Le commentaire d’Irénée sur l’Église de Rome et son évêque s’inscrit dans un passage clef de l’Adversus Hæreses sur le rapport entre Écriture et Tradition. Son discours se place dans un contexte apologétique contre les gnostiques, l’évêque de Lyon cherche à réfuter les traditions illégitimes de ces derniers en démontrant la justesse de la « Tradition de la vérité » qui vient des apôtres. Il s’agit donc de départager la vraie gnose de la « gnose au nom menteur ». C’est donc dans ce contexte que le primat des Gaules va exposer son point de vue sur l’Église.
1. La hiérarchie entre les Églises
1. Pour Irénée, certaines Églises jouissent d’une importance particulière en raison de leurs fondations directe par les apôtres (Smyrne, Éphèse, Rome), il établit donc une hiérarchie entre Églises locales :
S’il s’élevait une controverse sur quelque question de minime importance, ne faudrait-il pas recourir aux Églises les plus anciennes, celles où les apôtres ont vécu, pour recevoir d’elles sur la question en cause la doctrine exacte ?

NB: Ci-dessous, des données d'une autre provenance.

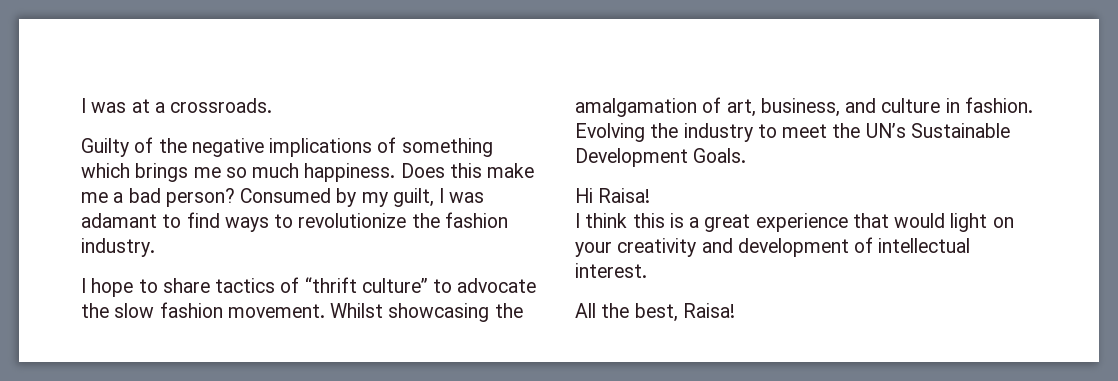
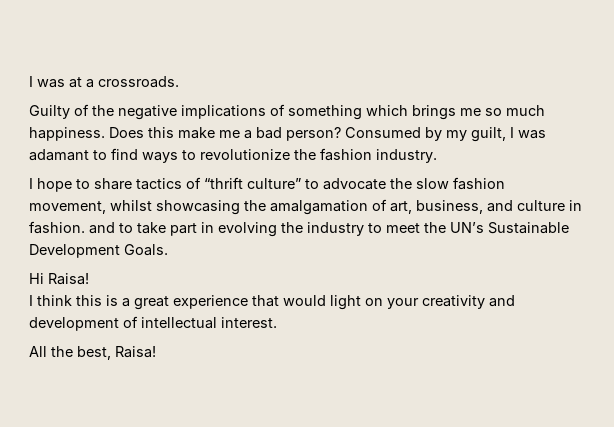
- I hope to share tactics of “thrift culture” to advocate the slow fashion movement. Whilst showcasing the amalgamation of art, business, and culture in fashion. Evolving the industry to meet the UN’s Sustainable Development Goals.
+ I hope to share tactics of “thrift culture” to advocate the slow fashion movement, whilst showcasing the amalgamation of art, business, and culture in fashion. and to take part in evolving the industry to meet the UN’s Sustainable Development Goals.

Ajoutons enfin que l’Église d’Éphèse, fondée par Paul et où Jean demeura jusqu’à l’époque de Trajan, est aussi un témoin véridique de la Tradition des apôtres.
2. Entre toutes ces Églises, Irénée attribue à Rome un statut particulier, il donne plusieurs raisons pour lesquelles toutes les Églises doivent s’accorder avec l’Église de Rome :
Mais comme il serait trop long dans un ouvrage tel que celui-ci d’énumérer toutes les Églises, nous prendrons seulement l’une d’entre elles, l’Église très grande, très ancienne et connue de tous, que les deux très glorieux apôtres Pierre et Paul fondèrent et établirent à Rome ; en montrant que la Tradition qu’elle tient des apôtres et la foi qu’elle annonce aux hommes sont parvenues jusqu’à nous par des successions d’évêques, […] avec cette Église, en raison de son origine plus excellente, doit nécessairement s’accorder toute Église, c’est-à-dire les fidèles de partout, – elle en qui toujours, au bénéfice de ces gens de partout, a été conservé la Tradition qui vient des apôtres.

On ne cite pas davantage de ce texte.